An illustration of possibility (2) is the effect of the wide dissemination of the Wahhabite puritan ideology from Saudi Arabia. Thanks to its immense oil wealth, and because its rulers have always nurtured deep ambitions of geopolitical domination in the Muslim world, Saudi Arabia has been both willing and able to exert a large ideological impact on the Middle East, South Asia, and West Africa. However, this impact has essentially been confined to the radical clerics who alone were susceptible to adhering to a strict version of Islam. The moderate clerics who follow the historically dominant, tolerant tradition of Islam are rather impervious to Islamism as defined by the Wahhabites (which includes the concept of jîhad). As witnessed by Egypt under Mubarak and Algeria under Chadli, the typical response of Muslim autocrats to the partial radicalisation of the clerics has consisted in confronting the radical groups at the risk of sparking popular rebellions (Platteau 2017).

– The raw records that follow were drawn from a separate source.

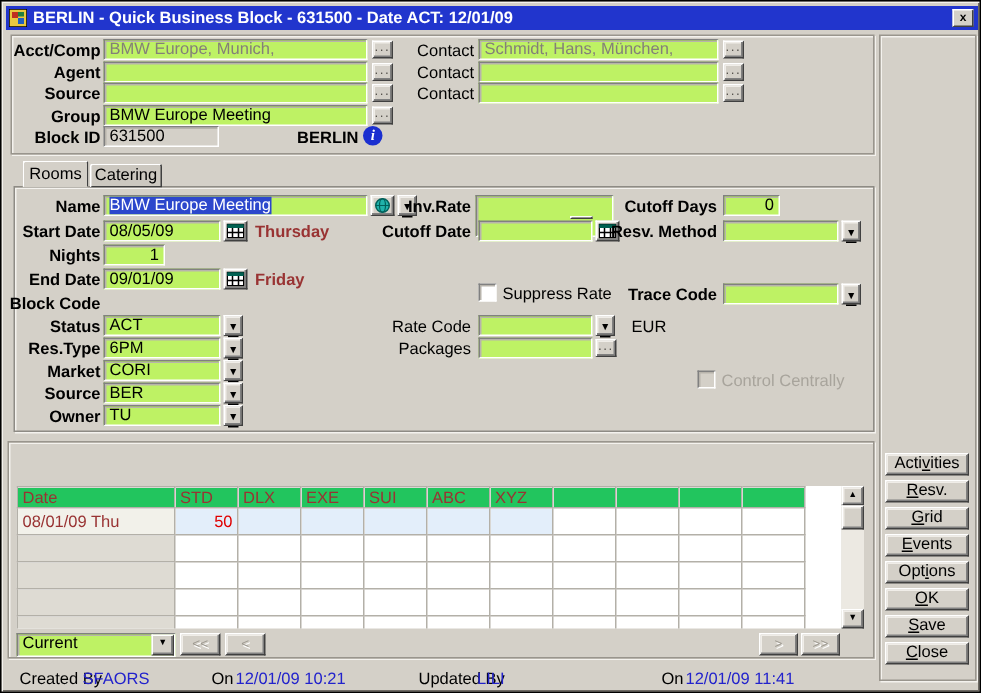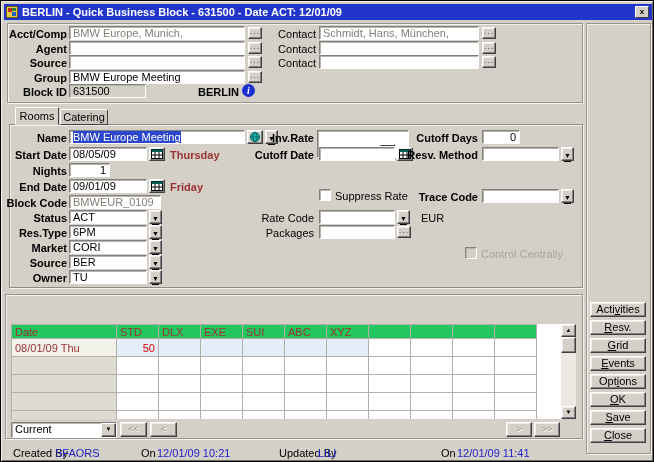--- a/index.html
+++ b/index.html
@@ -17,21 +17,21 @@
     position:absolute; left:3px; top:3px; width:648px; height:16px;
     background:#2135cd; color:#fff; display:flex; align-items:center;
   }
   .titlebar .title { font-weight:bold; font-size:11px; margin-left:4px; white-space:nowrap; }
   .title-close {
     position:absolute; right:3px; top:2px; width:14px; height:12px;
     background:#d4d0c8; border:1px solid; border-color:#fff #404040 #404040 #fff;
     font-size:8px; font-weight:bold; line-height:10px; text-align:center; color:#000;
   }
   .sunken {
-    background:#ffffff;
+    background:#bef264;
     border:1px solid; border-color:#808080 #fff #fff #808080;
     box-shadow: inset 1px 1px 0 #b8b4ac;
   }
   .fld { height:14px; line-height:12px; padding:0 3px; font-size:11px; white-space:nowrap; overflow:hidden; }
   .fld.gray-text { color:#848078; }
   .fld.disabled { background:#d4d0c8; }
   .fld.right { text-align:right; }
   .lbl { font-weight:bold; text-align:right; white-space:nowrap; height:12px; line-height:12px; }
   .lbl.plain { font-weight:normal; }
   .btn {
@@ -201,21 +201,20 @@
   </div>
   <div class="abs day" style="left:169px; top:180px; z-index:2;">Friday</div>
 
   <div class="abs checkbox" style="left:318px; top:188px; z-index:2;"></div>
   <div class="abs lbl plain" style="left:334px; top:189px; text-align:left; z-index:2;">Suppress Rate</div>
   <div class="abs lbl" style="left:400px; top:190px; width:77px; z-index:2;">Trace Code</div>
   <div class="abs sunken fld" style="left:481px; top:188px; width:77px; z-index:2;"></div>
   <div class="abs btn lov-btn" style="left:560px; top:188px; z-index:2;"><span class="tri">▼</span></div>
 
   <div class="abs lbl" style="left:4px; top:196px; width:62px; z-index:2;">Block Code</div>
-  <div class="abs sunken fld gray-text" style="left:68px; top:194px; width:92px; z-index:2;">BMWEUR_0109</div>
 
   <div class="abs lbl" style="left:4px; top:211px; width:62px; z-index:2;">Status</div>
   <div class="abs sunken fld" style="left:68px; top:209px; width:78px; z-index:2;">ACT</div>
   <div class="abs btn lov-btn" style="left:148px; top:209px; z-index:2;"><span class="tri">▼</span></div>
   <div class="abs lbl plain" style="left:250px; top:211px; width:63px; z-index:2;">Rate Code</div>
   <div class="abs sunken fld" style="left:318px; top:209px; width:76px; z-index:2;"></div>
   <div class="abs btn lov-btn" style="left:396px; top:209px; z-index:2;"><span class="tri">▼</span></div>
   <div class="abs" style="left:420px; top:211px; z-index:2;">EUR</div>
 
   <div class="abs lbl" style="left:4px; top:226px; width:62px; z-index:2;">Res.Type</div>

The advantage of religious centralisation
The logic of religious co-option under autocratic regimes is obviously different when the dominant religion is centralised in the sense of possessing a vertical chain of command. This is observed in Western and Eastern Christianity, with the exception of Protestantism (American Protestantism, in particular). As attested by the history of Europe until the advent of strong parliaments, the absolute monarch is able to bargain with the head of the church, who acts on behalf of the whole clerical body. Comparing the two different structures, we show that when political stability prevails in both cases, the ruler is able to undertake more progressive reforms – and, possibly, indulges in more corruption – under a centralised religion than under a decentralised one (Auriol and Platteau 2017a, 2017b). In other words, the decentralised nature of Islam makes Muslim countries particularly vulnerable to reactionary forces. It is not that the Muslim doctrine is intrinsically more conservative or anti-modern than other religious doctrines, but the absence of a clear authority structure in Islam creates a situation in which autocrats are more vulnerable to radicalised elements of the clergy. With decentralised religion the marginal cleric is pivotal, while in centralised religion it is the average cleric, who by nature is more moderate.
There is only one way out of this predicament: autocrats must stop instrumentalising Islam so that they can no more be held hostage by ultra-conservative forces. This path has been followed by a few Muslim countries, including Turkey and Tunisia. Unfortunately, in both cases, the autocratic power chose an excessively antagonistic approach to religion and high corruption (Platteau 2017). In countries where the majority of people are not exposed to values of individual emancipation either through the education system or through migration experiences, measures that have the effect of polarising the society between a Westernised elite and traditional masses are doomed in the medium and long term.